Following the Nazi seizure of power, Haselmayr was made a deputy to the Bavarian Landtag in March 1933 and served until the Nazis dissolved the Landtag in October. On 1 April 1933, he formally joined the SA with the rank of SA-Gruppenführer and would be promoted to SA-Obergruppenführer on 11 April 1939. He was designated as a Führer for special assignments in OSAF on 27 January 1934, a position he would hold until the fall of the Nazi regime. On 12 November 1933, Haselmayr was elected as a member of the Reichstag for electoral constituency 24 (Upper Bavaria–Swabia) where he served until March 1936. Although he ran again in the election of 29 March 1936, he did not receive a mandate. He again failed in his bid for a Reichstag seat in the 10 April 1938 election.

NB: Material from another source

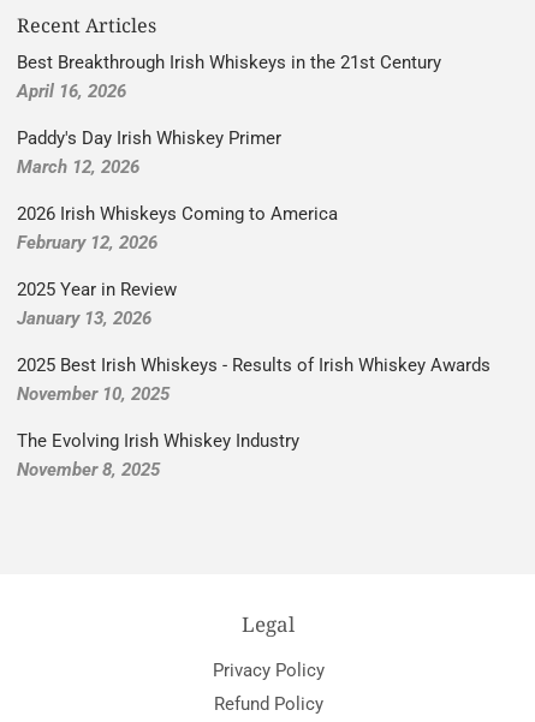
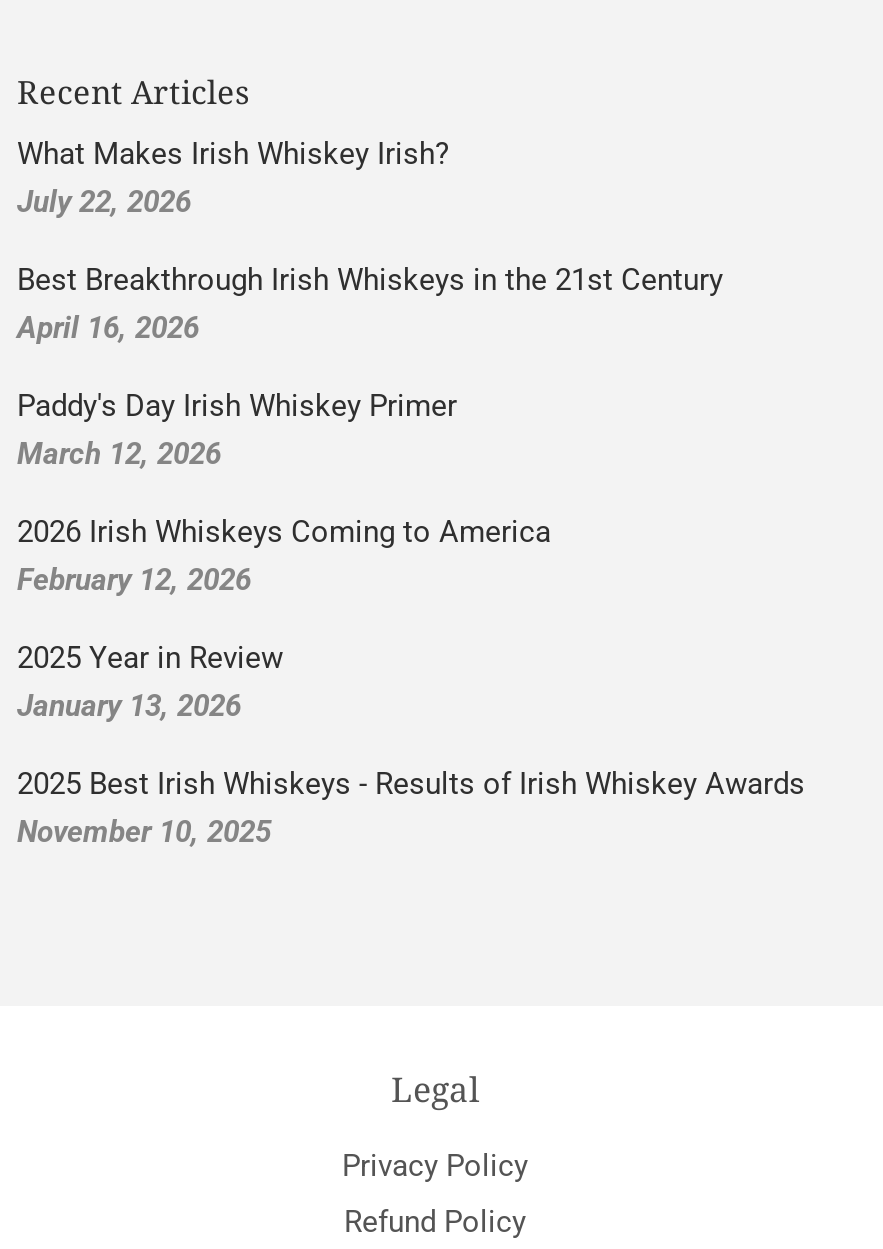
none -> [17,136,449,220] What Makes Irish Whiskey Irish? | July 22, 2026
moved [17,51,491,405] -> [17,262,805,850]: Best Breakthrough Irish Whiskeys in the 21st Century | April 16, 2026 | Paddy's Day Irish Whiskey Primer | ... | 2025 Best Irish Whiskeys - Results of Irish Whiskey Awards | November 10, 2025
[17,430,299,480] The Evolving Irish Whiskey Industry | November 8, 2025 -> none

Haselmayr was also involved with multiple special interest groups throughout this period. From August 1933 to January 1936, he was an honorary member of the Deutschen Gesellschaft für Wehrpolitik und Wehrwissenschaften (German Society for Military Policy and Military Science). In 1934, he became the vice-president of the Deutsche Gesellschaft für Volkerbundfragen (German Society for League of Nations Issues). In September 1935, he became the founder and leader of the Arbeitsgemeinschaft für Wehrgeistige Forschung (Working Group for Military Spirit Research). In October of the same year, he was appointed to the council of experts of the Reichsinstitut für Geschichte des neuen Deutschlands (Reich Institute for the History of the New Germany). He was also president of the Deutsche Studienkomittee (German Study Committee) of the New Commonwealth Society.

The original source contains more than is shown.